Menu
Amazon Redshift
Database Developer Guide (API Version 2012-12-01)

ANALYZE COMPRESSION

Performs compression analysis and produces a report with the suggested compression encoding for the tables analyzed. For each column, the report includes an estimate of the potential reduction in disk space compared to the current encoding.

Syntax

Copy
ANALYZE COMPRESSION [ [ table_name ] [ ( column_name [, ...] ) ] ] [COMPROWS numrows]

Parameters

table_name

You can analyze compression for specific tables, including temporary tables. You can qualify the table with its schema name. You can optionally specify a table_name to analyze a single table. If you do not specify a table_name, all of the tables in the currently connected database are analyzed. You cannot specify more than one table_name with a single ANALYZE COMPRESSION statement.

column_name

If you specify a table_name, you can also specify one or more columns in the table (as a column-separated list within parentheses).

COMPROWS

Number of rows to be used as the sample size for compression analysis. The analysis is run on rows from each data slice. For example, if you specify COMPROWS 1000000 (1,000,000) and the system contains 4 total slices, no more than 250,000 rows per slice are read and analyzed. If COMPROWS is not specified, the sample size defaults to 100,000 per slice. Values of COMPROWS lower than the default of 100,000 rows per slice are automatically upgraded to the default value. However, compression analysis will not produce recommendations if the amount of data in the table is insufficient to produce a meaningful sample. If the COMPROWS number is greater than the number of rows in the table, the ANALYZE COMPRESSION command still proceeds and runs the compression analysis against all of the available rows.

numrows

Number of rows to be used as the sample size for compression analysis. The accepted range for numrows is a number between 1000 and 1000000000 (1,000,000,000).

Usage Notes

Run ANALYZE COMPRESSION to get recommendations for column encoding schemes, based on a sample of the table's contents. ANALYZE COMPRESSION is an advisory tool and doesn't modify the column encodings of the table. The suggested encoding can be applied by recreating the table, or creating a new table with the same schema.
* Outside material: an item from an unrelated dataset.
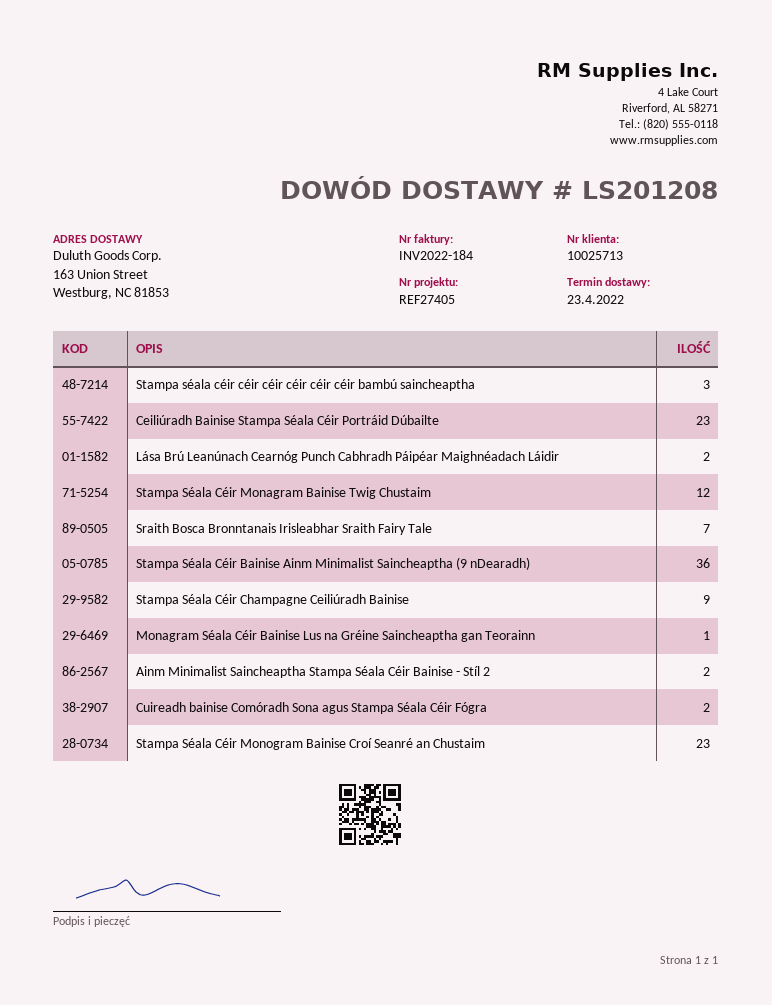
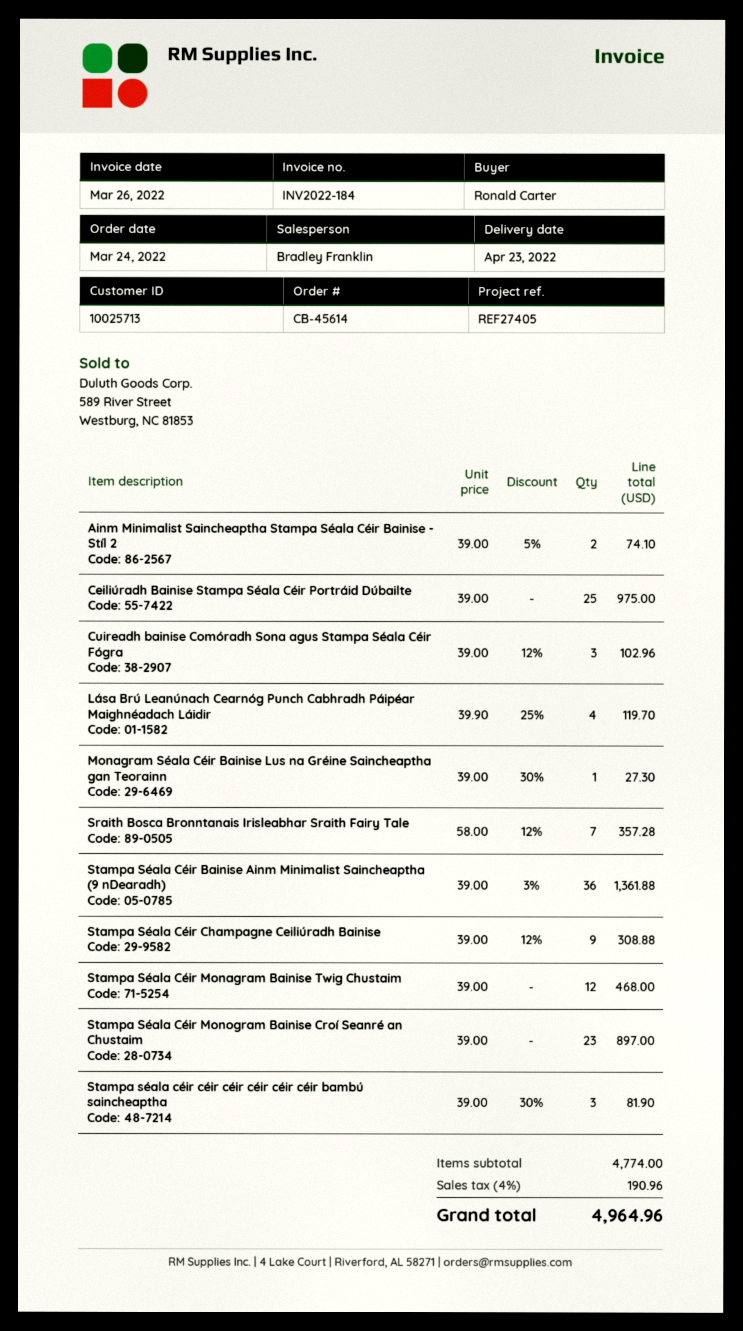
Ceiliúradh Bainise Stampa Séala Céir Portráid Dúbailte: 23 -> 25
Lása Brú Leanúnach Cearnóg Punch Cabhradh Páipéar Maighnéadach Láidir: 2 -> 4
Cuireadh bainise Comóradh Sona agus Stampa Séala Céir Fógra: 2 -> 3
Recreating an uncompressed table with appropriate encoding schemes can significantly reduce its on-disk footprint, saving disk space and improving query performance for IO-bound workloads.

ANALYZE COMPRESSION doesn't consider Runlength Encoding encoding on any column that is designated as a SORTKEY because range-restricted scans might perform poorly when SORTKEY columns are compressed much more highly than other columns.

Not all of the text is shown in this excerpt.